Donald Trump instó el viernes al G7 a reintegrar a Rusia, excluida del grupo en 2014, en una nueva provocación del presidente estadounidense antes de encarar al conjunto de los dirigentes del bloque tras su decisión de imponer nuevas tarifas aduaneras.
'Deberían dejar a Rusia volver. Porque deberíamos tener a Rusia en la mesa de negociación', dijo antes de partir de Washington hacia Canadá.
'Rusia debería estar en esta reunión', enfatizó, asegurando que hará la propuesta a sus homólogos. Moscú fue excluida tras la anexión de Crimea, tras haber pertenecido al grupo por 16 años.
La cumbre se lleva a cabo en La Malbaie, una pintoresca y pequeña ciudad de Quebec a orillas del río San Lorenzo.

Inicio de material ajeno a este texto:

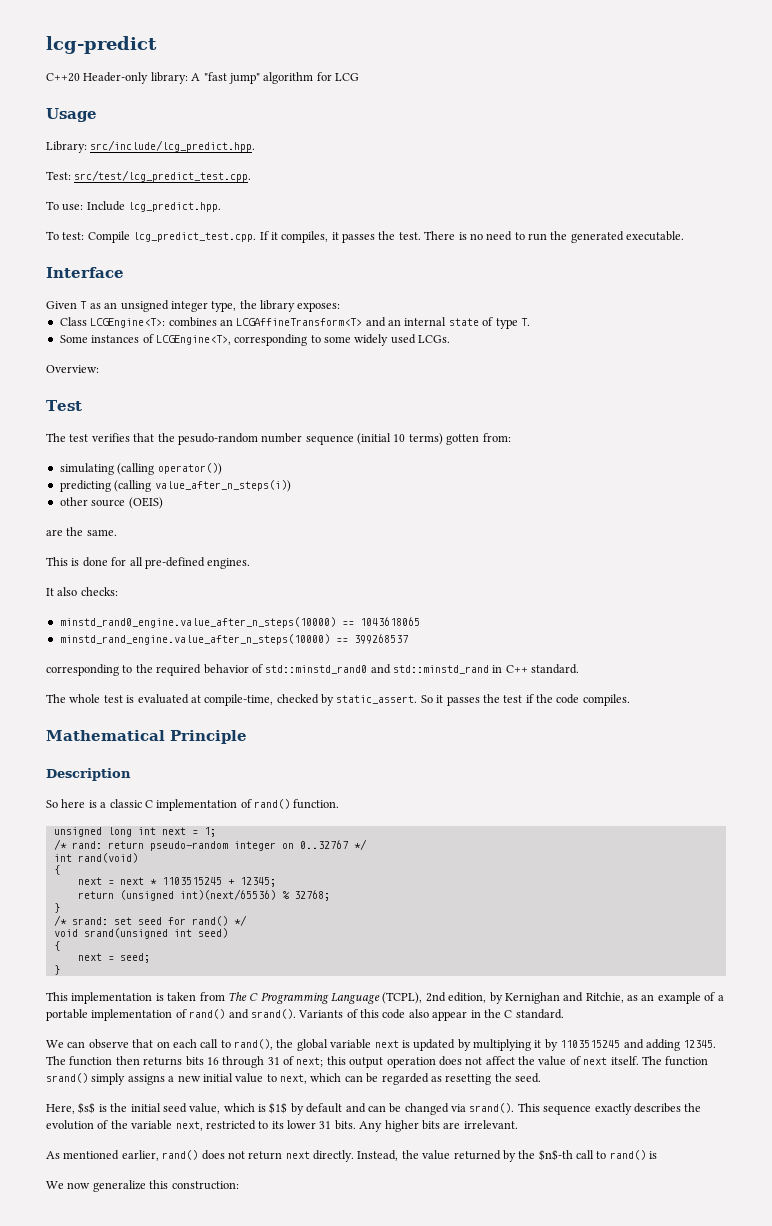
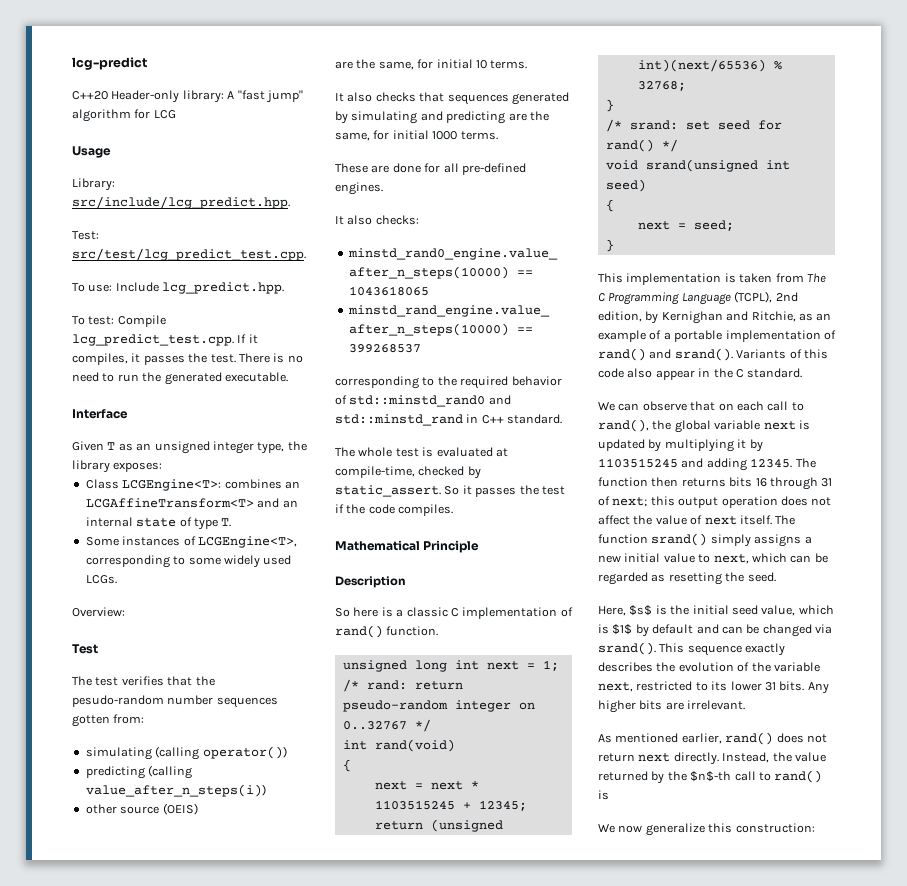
- The test verifies that the pesudo-random number sequence (initial 10 terms) gotten from:
+ The test verifies that the pesudo-random number sequences gotten from:
- are the same.
- This is done for all pre-defined engines.
+ are the same, for initial 10 terms.
+ It also checks that sequences generated by simulating and predicting are the same, for initial 1000 terms.
+ These are done for all pre-defined engines.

Trump se ha mostrado realmente más enfocado estas últimas semanas en otra cumbre: la que tiene prevista para el 12 de junio con el líder norcoreano Kim Jong Un en Singapur, adonde viajará directamente desde Quebec.
'Me iré, posiblemente, un poco más temprano, depende de lo que pase', avisó Trump, quien es esperado en pie de guerra por los otros seis dirigentes del grupo.
'Todos estos países han estado aprovechándose de Estados Unidos en términos comerciales', dijo en Washington.
Poco antes había dicho en Twitter que quería usar el encuentro para resolver lo que consideró pactos comerciales 'injustos' con sus socios.
'Espero enderezar los acuerdos comerciales injustos con los países del G7', escribió.
El jueves ya había escrito duros mensajes en su red social preferida en respuesta a las críticas cada vez menos veladas del primer ministro canadiense, Justin Trudeau, y del presidente francés, Emmanuel Macron, quien se encuentra en Canadá desde el miércoles.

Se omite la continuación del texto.